La verdad es que conforme leía a Holan me daba cuenta de que me gustaba uno de cada diez poemas. ¡Y habían sido treinta euros! Pero al llegar a ese poema que me hacía vibrar, me olvidaba del precio. O sentía que había merecido la pena. 

Estoy tratando de decir que no devolvería a Holan a la tienda aunque me devolviesen mis treinta euros. Asumo que me gustará de la misa la mitad. Acepto que sólo subrayaré algunos textos. Es más, acepto que puede que en unos años entienda más a Holan que ahora. Y sólo lo llevo a la mitad. 

La cosa es que yo sabía que existía Holan y que quería a Holan. Sabía que no me gustaban muchos de sus textos, pero aún así lo deseaba por algunos versos. Porque me dijo: "porque la oscuridad me da miedo como a todos los hombres" y yo lo tomé de la mano y lo amé. 

jueves, 13 de octubre de 2011

de la terrible autosatisfacción que encuentro en hacer "cosas" de escritor


Bebo lentamente el té mientras corrijo los capítulos que escribí este verano y que dejé sin terminar porque la actividad me sacó de casa. Bebo el té, leo y miro la luz alejarse. Hoy sentada en el sillón rojo para estar más concentrada y más recta. Utilizando mis rotuladores bonitos para corregir, escuchando música que me gusta, haciéndome en este rincón mi casita para jugar a la escritora, como cuando era pequeña y hacía nidos bajo las mesas. 

Nunca me dejo disfrutar demasiado tiempo de esto porque no puedo vivir de ello. Porque después tengo que salir a practicar como seño de lengua y me entristece alejarme de las tazas de café. 

Pero hoy me he dedicado la tarde, hoy que por fin me di permiso para fantasear, me encierro entre mis propias palabras con el ceño fruncido, corrigiendo y corrigiéndome. Feliz por sentirme escritora en mi despacho improvisado, descalza, con el pelo mojado y mi té (pensando en ti de vez en cuando). 

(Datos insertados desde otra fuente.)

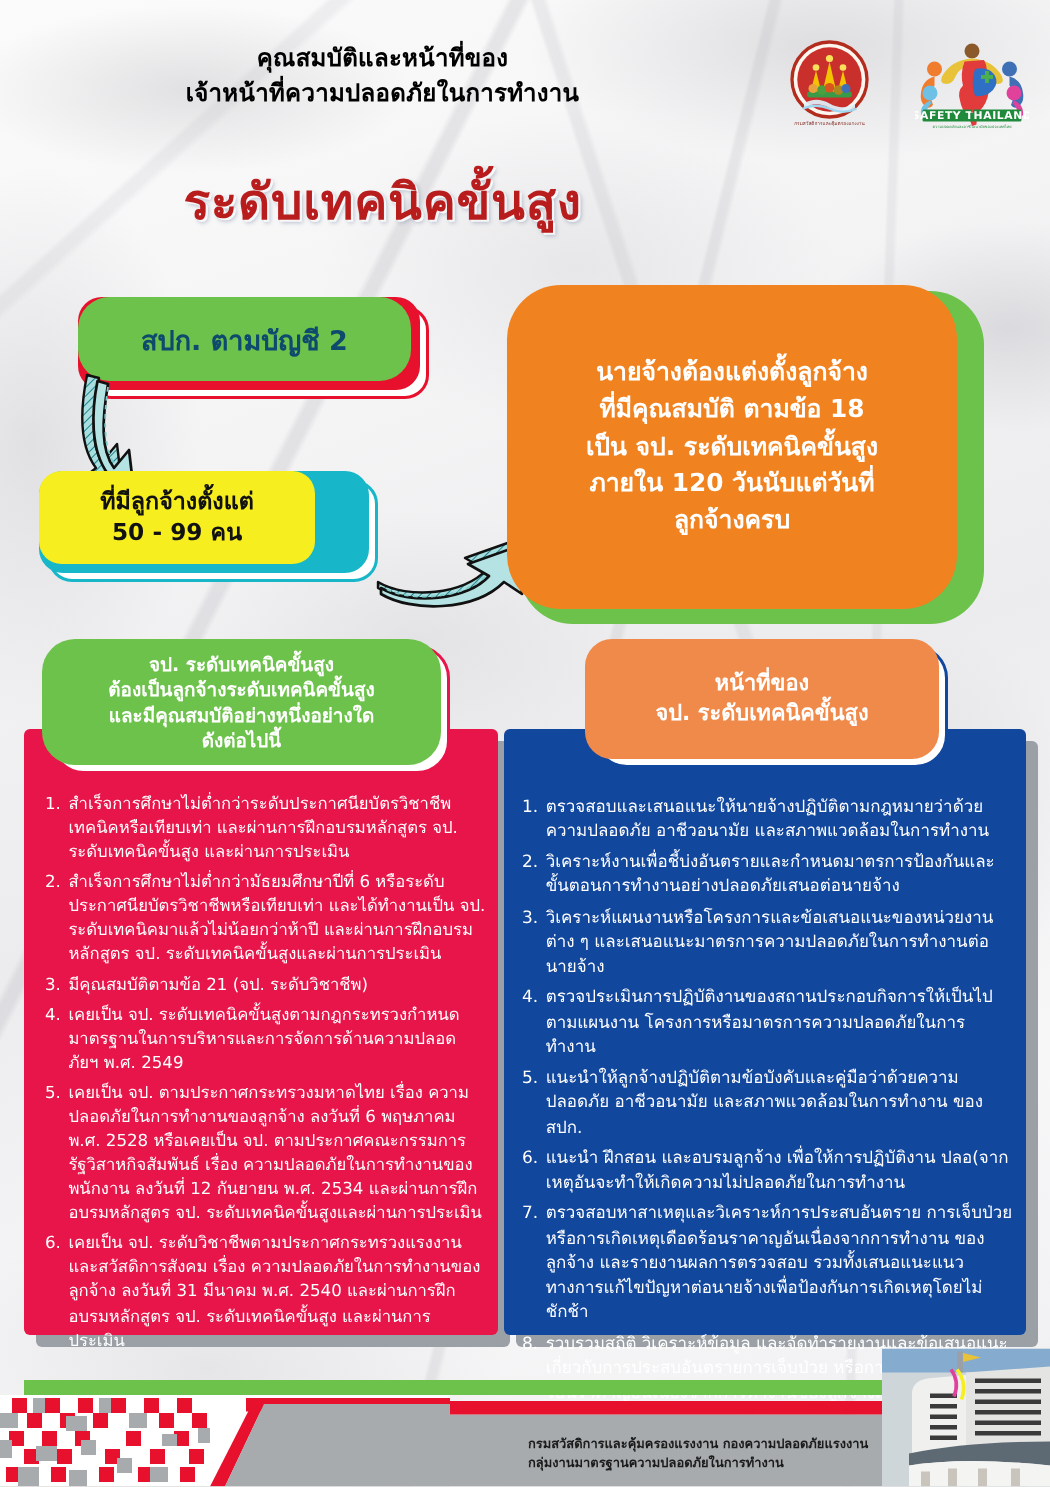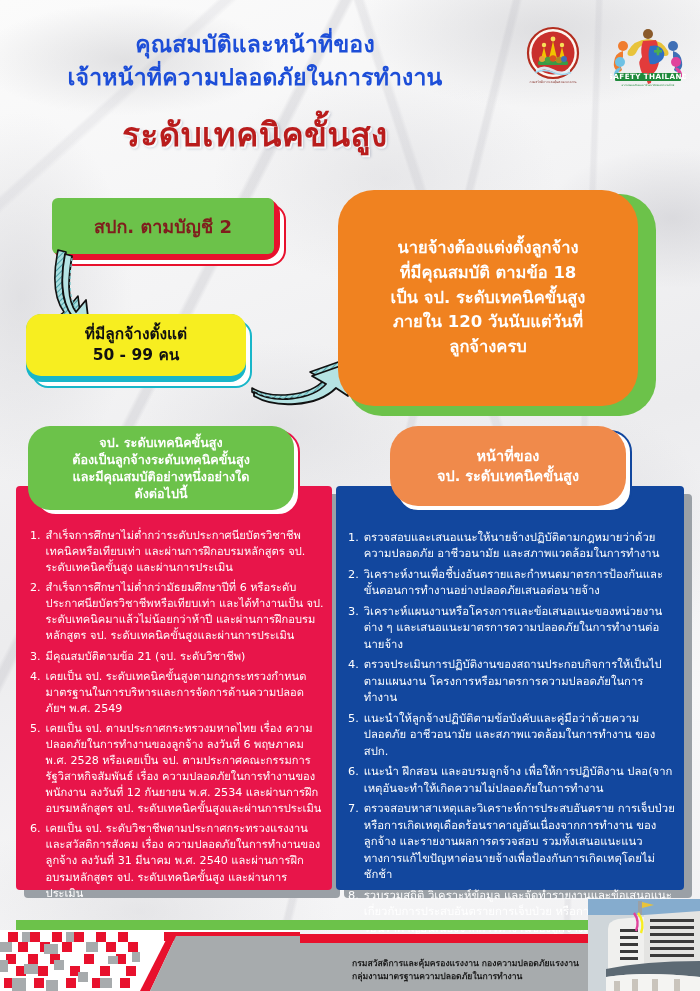--- a/index.html
+++ b/index.html
@@ -39,7 +39,7 @@
   .header{position:absolute;left:0;top:0;width:700px;height:175px;}
   .title-block{position:absolute;left:40px;top:28px;width:430px;text-align:center;}
   .t1,.t2{
-    font-weight:bold;color:#1d4ed8;font-size:23px;line-height:1.42;
+    font-weight:bold;color:#000000;font-size:16px;line-height:1.42;
     letter-spacing:.2px;
   }
   .supertitle{

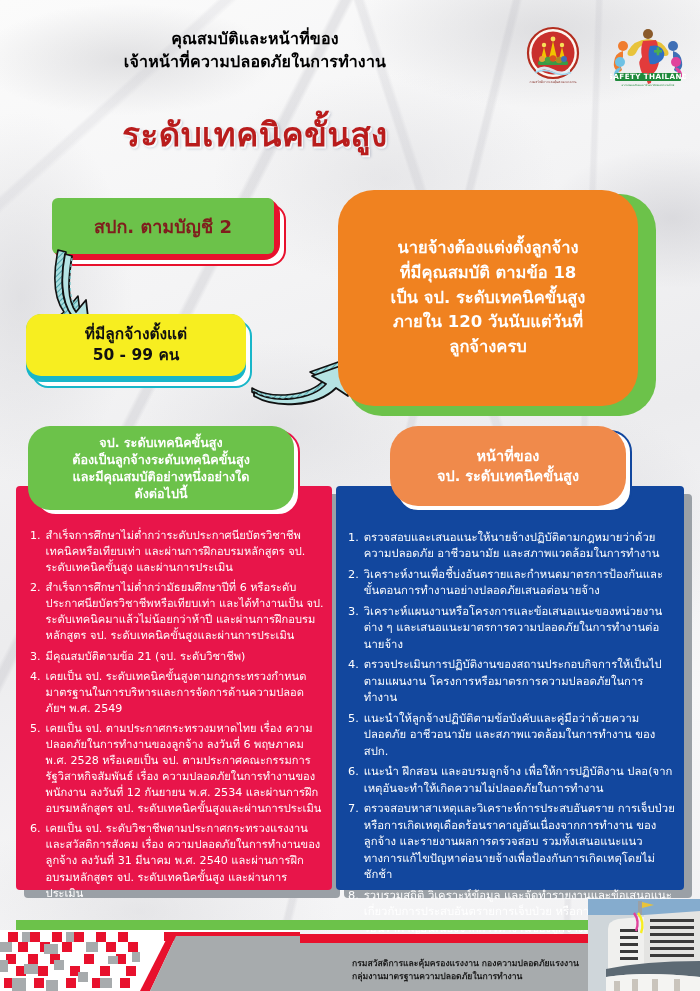--- a/index.html
+++ b/index.html
@@ -64,9 +64,9 @@
     background:#e8112d;
   }
   .green-top{
-    left:52px;top:10px;width:222px;height:56px;border-radius:6px;
+    left:52px;top:10px;width:222px;height:56px;border-radius:21px;
     background:#6cc24a;
-    color:#7f1d1d;font-weight:bold;font-size:18px;
+    color:#0c4a6e;font-weight:bold;font-size:18px;
   }
 
   

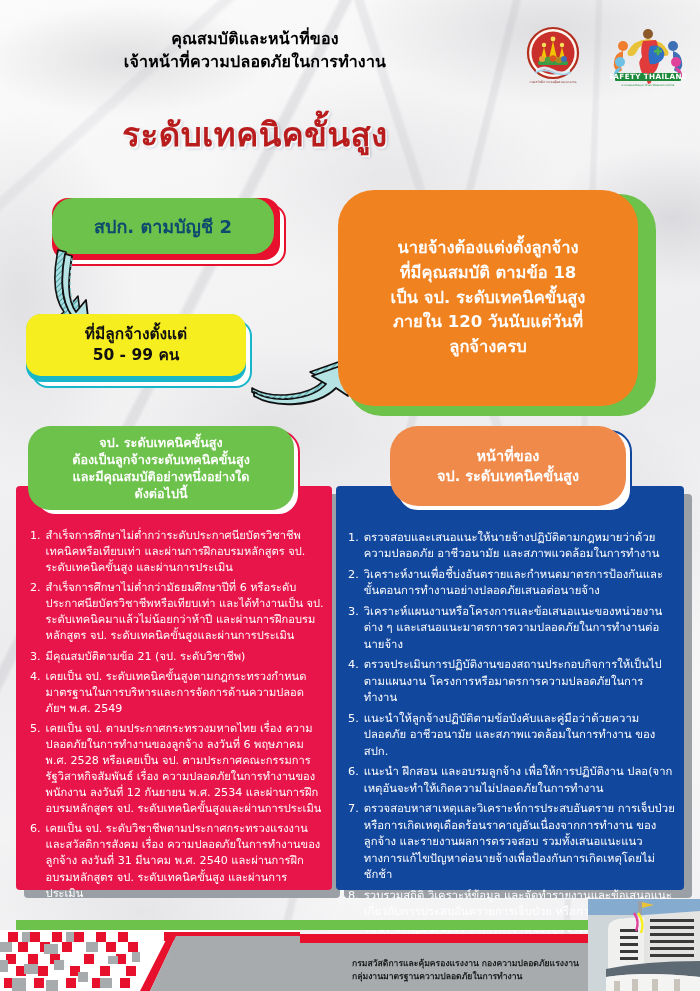--- a/index.html
+++ b/index.html
@@ -78,7 +78,7 @@
     left:26px;top:126px;width:220px;height:68px;border-radius:16px;background:#18b6c9;
   }
   .yellow-top{
-    left:26px;top:126px;width:220px;height:62px;border-radius:15px;background:#f7ee20;
+    left:26px;top:126px;width:184px;height:62px;border-radius:15px;background:#f7ee20;
     color:#111;font-weight:bold;font-size:15.5px;line-height:1.35;
     flex-direction:column;
   }

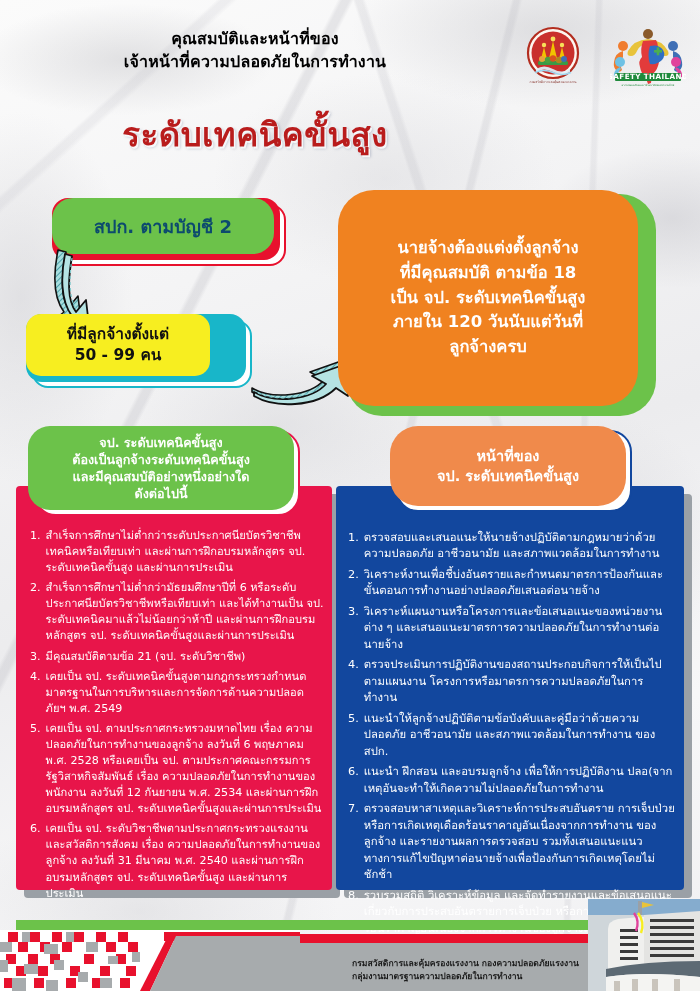--- a/index.html
+++ b/index.html
@@ -125,7 +125,7 @@
     left:396px;top:6px;width:236px;height:82px;border:2.5px solid #12479e;background:#fff;border-radius:22px;
   }
   .right-pill{
-    left:390px;top:2px;width:236px;height:80px;border-radius:28px;background:#f08a4b;
+    left:390px;top:2px;width:236px;height:80px;border-radius:18px;background:#f08a4b;
     font-size:14.5px;line-height:1.4;padding:0 8px;
   }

jueves, 6 de octubre de 2011

brillar


Un niño de ojos azules corre sentado en su monopatín mientras habla solo cuestabajo. Lleva el pelo de punta y se ríe sin que nadie le responda ni le de conversación. Como descubre que ha llamado mi atención, me sonríe y dirige su diálogo hacia mí. Yo tuerzo el gesto avergonzada al ser descubierta alimentándome de su felicidad. Él brilla. Me cruzo con sus padres unos pasos más adelante, van discutiendo, insultándose y diciéndose barbaridades, andando lejos el uno del otro. Pienso en los ojos azules del niño y pienso en el heroísmo que demuestra engañándose a sí mismo hablando en voz alta para no escuchar las voces de sus padres. Es triste. De alguna manera también es esperanzador. 

Ayer vi a una chica preciosa esperando al autobús. Era como si toda la belleza de la ciudad se hubiese concentrado en ella. También brillaba. Creo que me descubrió mirándola brillar. 

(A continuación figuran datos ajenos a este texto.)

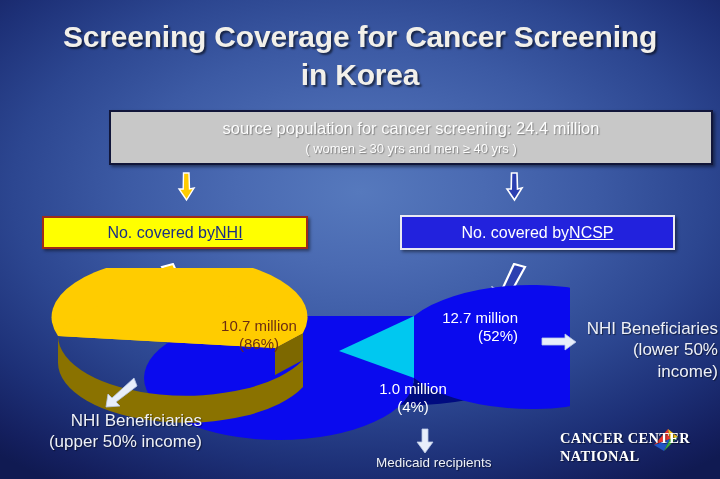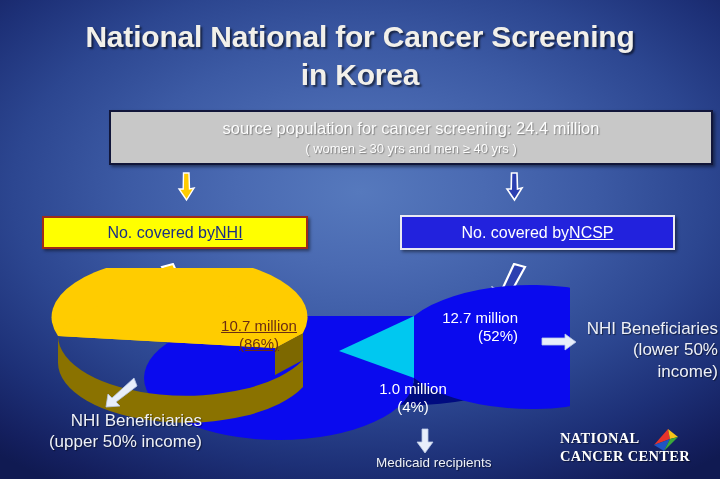--- a/index.html
+++ b/index.html
@@ -92,7 +92,7 @@
 <div id="slide">
 
   <div class="title">
-    <div>National National for Cancer Screening</div>
+    <div>Screening Coverage for Cancer Screening</div>
     <div>in Korea</div>
   </div>
 

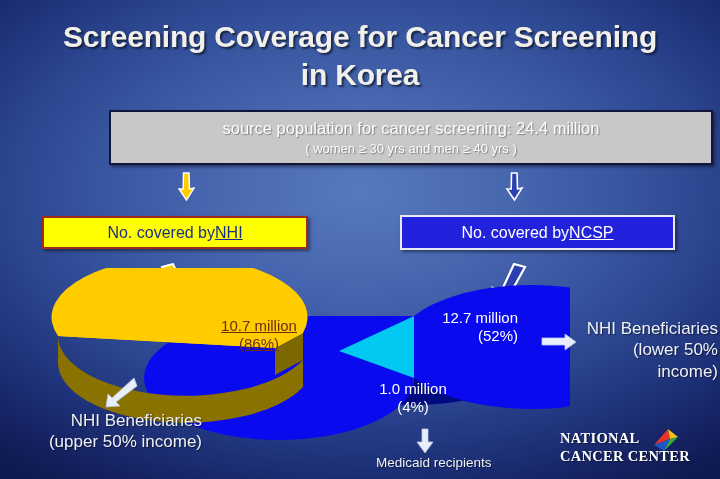--- a/index.html
+++ b/index.html
@@ -166,7 +166,7 @@
   </svg>
 
   <div style="position:absolute;left:184px;top:317px;width:150px;text-align:center;
-              font-size:15px;line-height:1.2;color:#6b2d12;text-decoration:underline;">
+              font-size:15px;line-height:1.2;color:#6b2d12;">
     <div>10.7 million</div>
     <div>(86%)</div>
   </div>

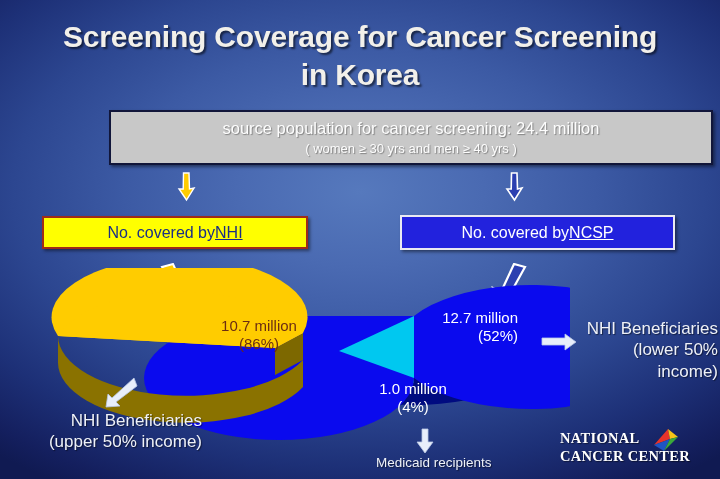--- a/index.html
+++ b/index.html
@@ -220,8 +220,8 @@
       </g>
     </svg>
     <div class="logo-text">
+      <div>CANCER CENTER</div>
       <div>NATIONAL</div>
-      <div>CANCER CENTER</div>
     </div>
   </div>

Hay veces en las que me siento como un arqueólogo. Recorro la ciudad, mis horas, atenta a lo que el mundo muestra para demostrar que la esperanza sigue viva en muchas partes. Nunca estamos atentos. O quizá nunca estamos lo suficientemente atentos. Y ellos brillaban. Muchas personas brillan a lo largo del día, resplandecen en gestos cotidianos y diminutos, pero están ahí. Pasan desapercibidos. Cada vez que descubro uno de esos pequeños milagros, siento que he metido mi nariz en una cueva llena de tesoros y, como si se tratase de una energía vital, sonrío durante un buen rato sin saber muy bien por qué. 

Sé que es mi narradora la que habla, pero es que... ¡a veces sois tan sorprendentes, tan geniales, tan brillantes, seres humanos!